- **Exercise directions**
From the line containing "- Navigate to" down to the last line of the material, return those lines verbatim and only those.
....
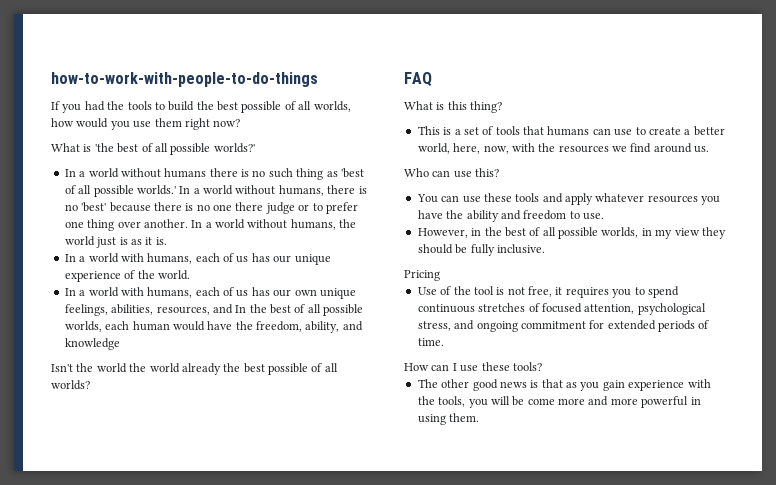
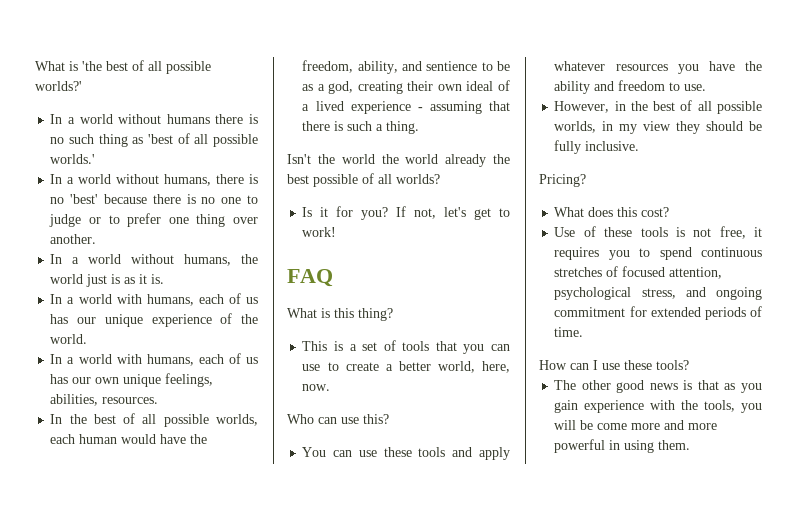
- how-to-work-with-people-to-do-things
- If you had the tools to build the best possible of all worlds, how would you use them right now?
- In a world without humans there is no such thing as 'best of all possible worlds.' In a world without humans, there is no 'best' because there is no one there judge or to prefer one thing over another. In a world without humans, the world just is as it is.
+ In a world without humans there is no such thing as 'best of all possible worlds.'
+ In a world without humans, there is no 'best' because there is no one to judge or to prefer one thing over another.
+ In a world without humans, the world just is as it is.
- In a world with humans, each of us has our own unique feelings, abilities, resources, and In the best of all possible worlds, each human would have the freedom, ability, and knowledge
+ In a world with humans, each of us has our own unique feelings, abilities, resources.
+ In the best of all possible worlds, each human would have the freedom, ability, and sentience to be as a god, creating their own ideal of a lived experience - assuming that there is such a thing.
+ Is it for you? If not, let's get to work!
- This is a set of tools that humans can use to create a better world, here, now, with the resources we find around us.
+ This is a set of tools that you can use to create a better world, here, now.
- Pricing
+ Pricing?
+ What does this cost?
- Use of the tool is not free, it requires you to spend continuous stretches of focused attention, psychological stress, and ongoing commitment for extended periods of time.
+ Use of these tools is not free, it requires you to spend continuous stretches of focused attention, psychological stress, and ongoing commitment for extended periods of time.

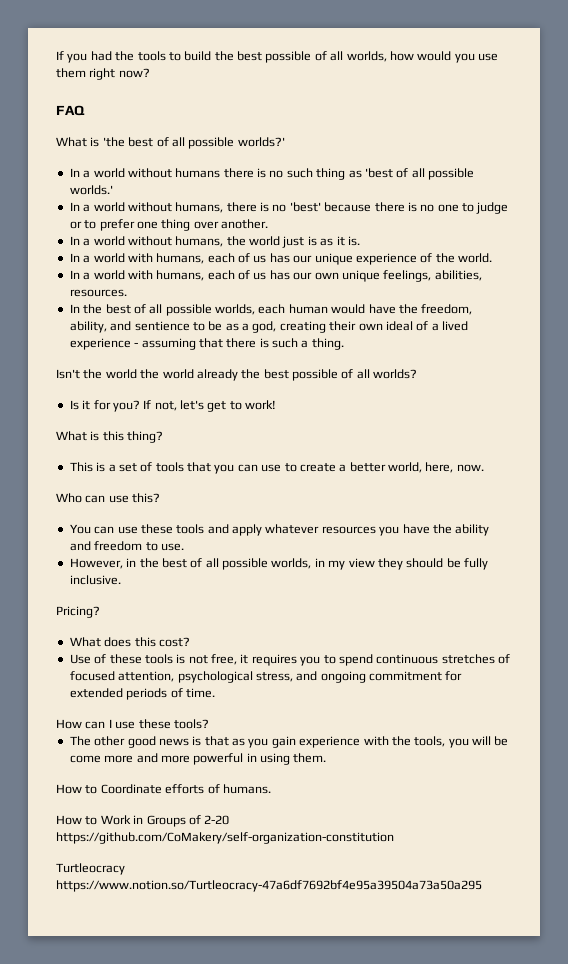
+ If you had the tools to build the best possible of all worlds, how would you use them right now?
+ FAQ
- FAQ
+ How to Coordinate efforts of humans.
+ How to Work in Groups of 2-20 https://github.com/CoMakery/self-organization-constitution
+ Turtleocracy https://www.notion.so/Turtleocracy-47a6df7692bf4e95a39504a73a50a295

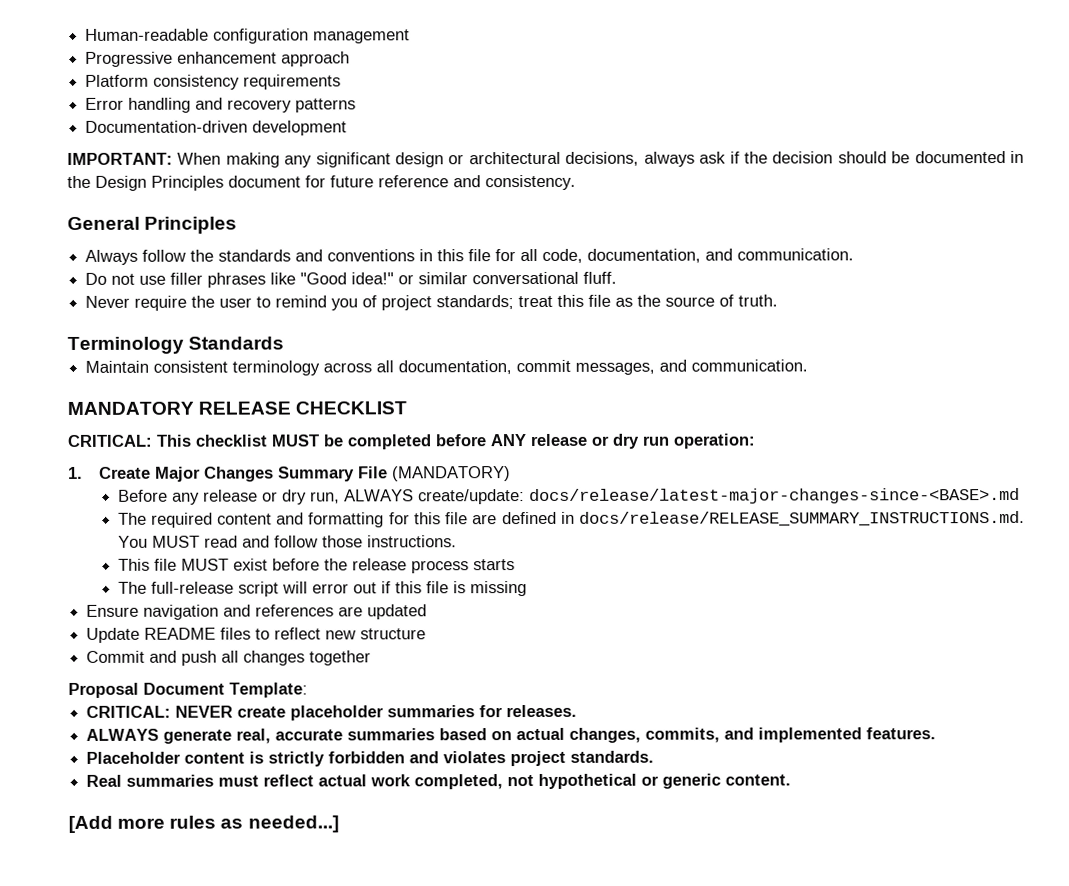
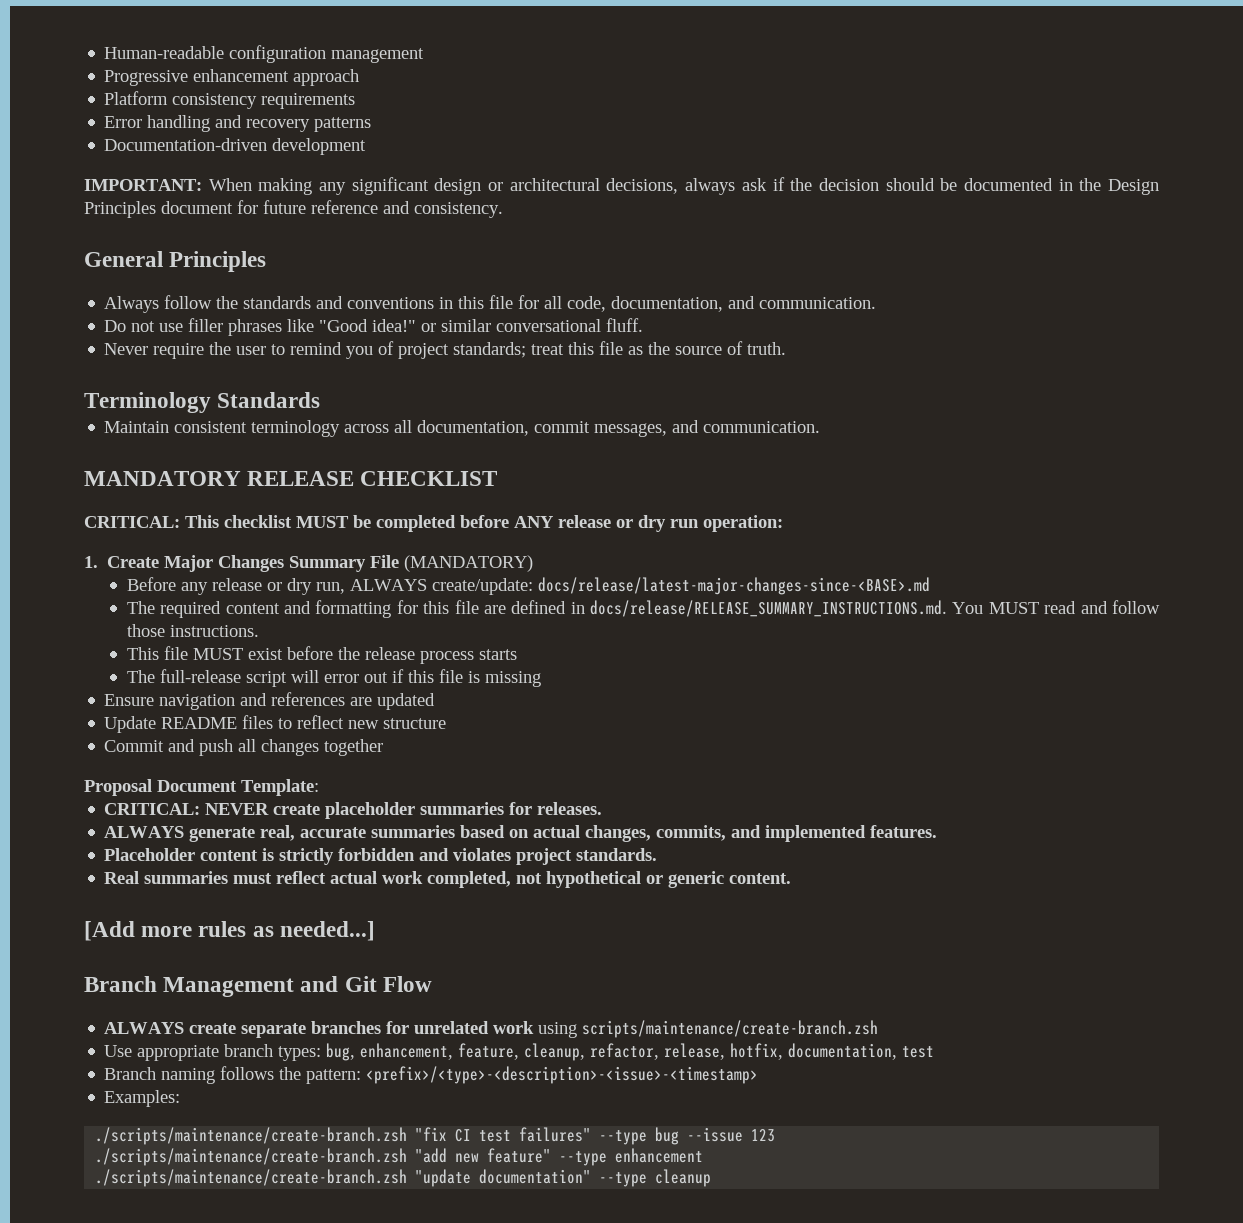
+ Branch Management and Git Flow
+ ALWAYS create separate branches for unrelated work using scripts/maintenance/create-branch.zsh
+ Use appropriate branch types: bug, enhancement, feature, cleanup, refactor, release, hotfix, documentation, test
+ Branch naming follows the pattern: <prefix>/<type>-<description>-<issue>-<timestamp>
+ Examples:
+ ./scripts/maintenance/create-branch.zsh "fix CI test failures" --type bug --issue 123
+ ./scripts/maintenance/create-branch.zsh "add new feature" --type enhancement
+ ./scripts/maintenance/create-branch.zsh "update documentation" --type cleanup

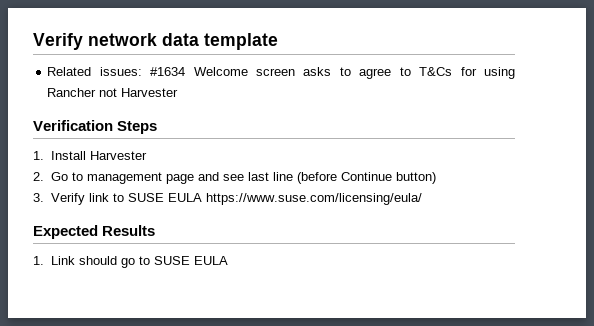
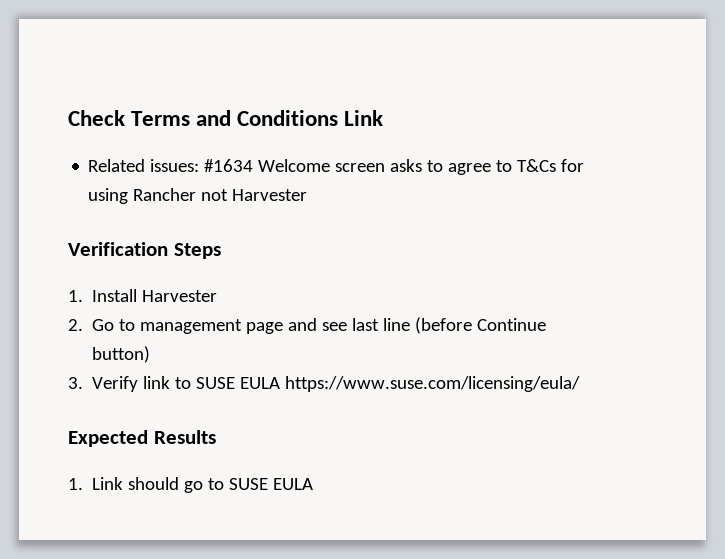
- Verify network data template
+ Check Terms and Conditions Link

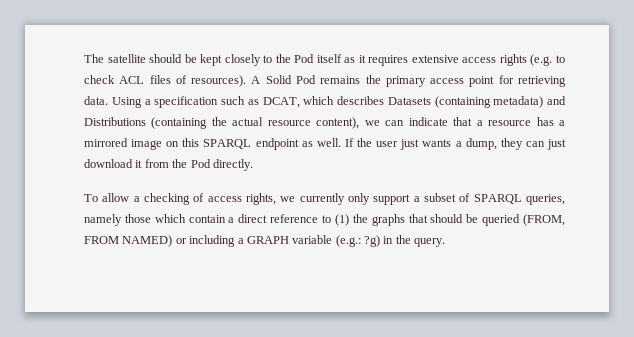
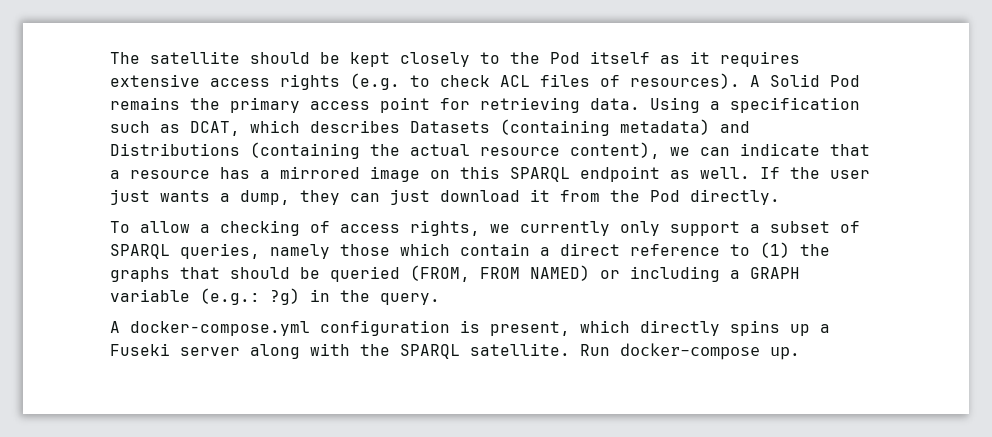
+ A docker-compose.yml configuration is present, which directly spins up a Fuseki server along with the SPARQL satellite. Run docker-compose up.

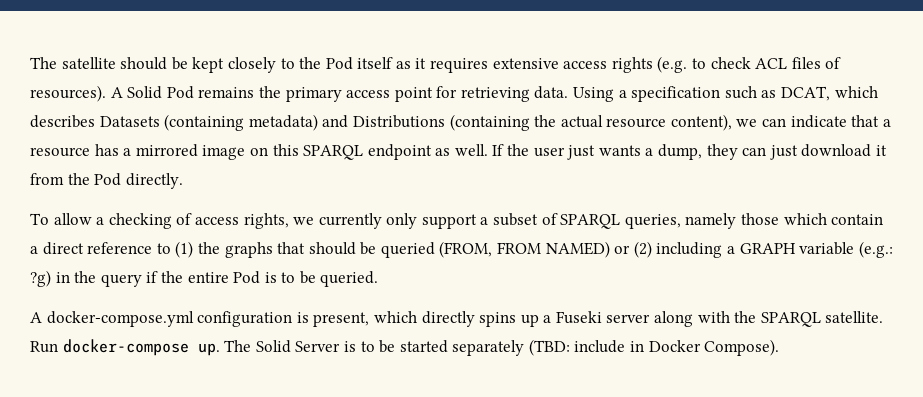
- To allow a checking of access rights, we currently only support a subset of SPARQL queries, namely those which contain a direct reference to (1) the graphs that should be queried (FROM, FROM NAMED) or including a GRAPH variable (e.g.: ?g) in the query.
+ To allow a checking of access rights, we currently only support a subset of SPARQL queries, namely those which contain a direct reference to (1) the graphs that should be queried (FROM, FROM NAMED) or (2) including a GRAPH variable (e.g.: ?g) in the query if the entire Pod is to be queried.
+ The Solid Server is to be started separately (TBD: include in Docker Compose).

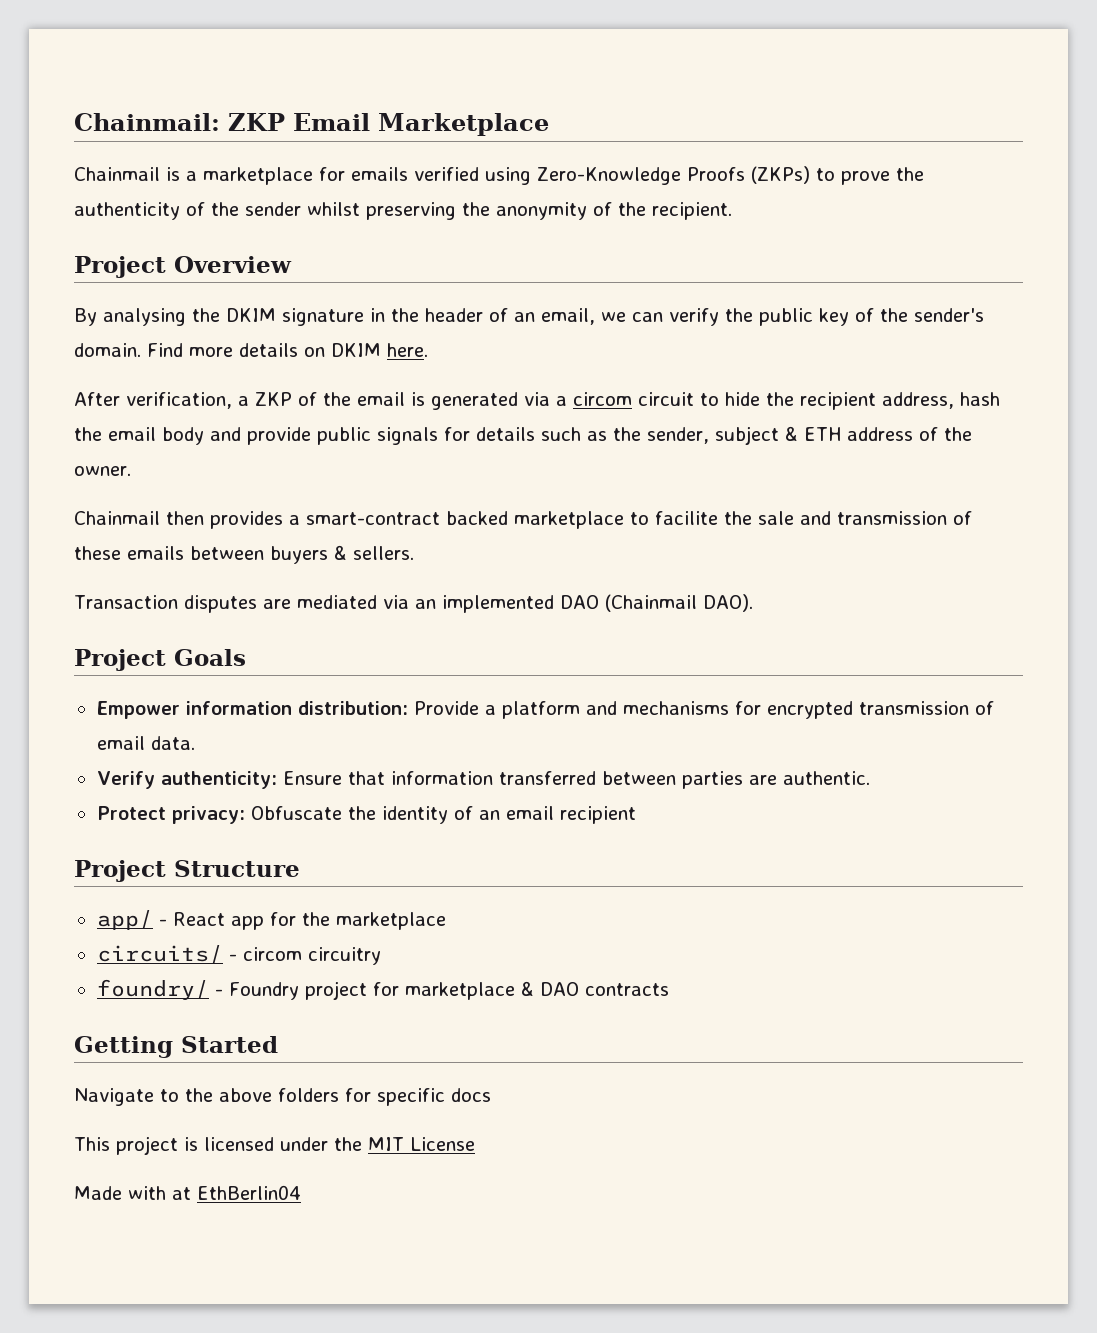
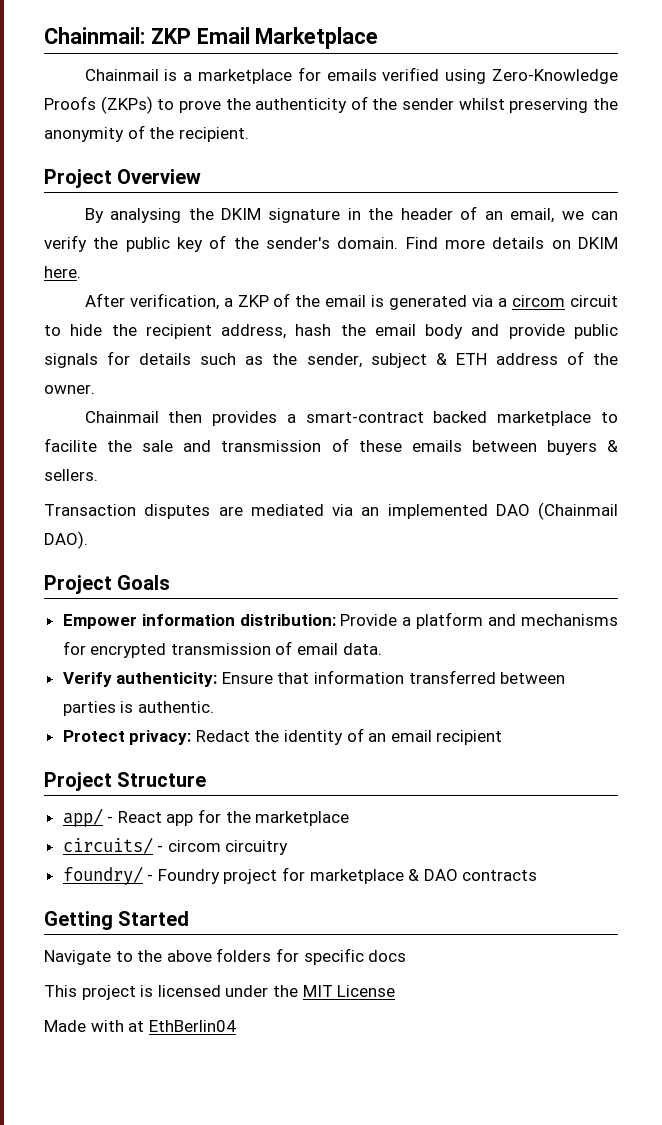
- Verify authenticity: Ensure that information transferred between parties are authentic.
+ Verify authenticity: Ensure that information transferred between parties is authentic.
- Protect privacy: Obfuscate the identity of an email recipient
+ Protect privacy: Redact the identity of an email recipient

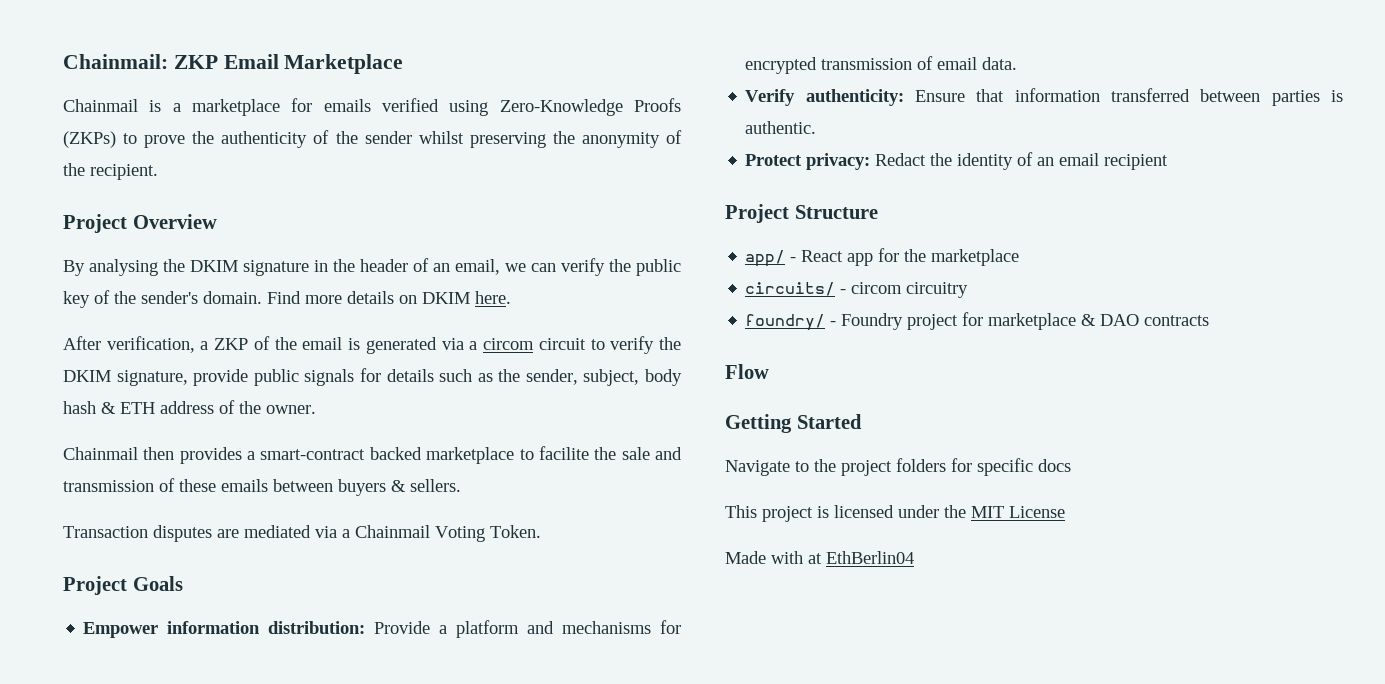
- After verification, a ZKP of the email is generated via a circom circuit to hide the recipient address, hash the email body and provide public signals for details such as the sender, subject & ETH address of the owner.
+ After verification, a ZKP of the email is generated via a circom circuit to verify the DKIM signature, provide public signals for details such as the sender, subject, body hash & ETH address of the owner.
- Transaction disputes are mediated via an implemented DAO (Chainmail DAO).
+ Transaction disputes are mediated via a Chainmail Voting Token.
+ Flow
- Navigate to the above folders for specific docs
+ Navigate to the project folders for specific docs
....
- **Response to the task**
- Navigate to the above folders for specific docs
+ Navigate to the project folders for specific docs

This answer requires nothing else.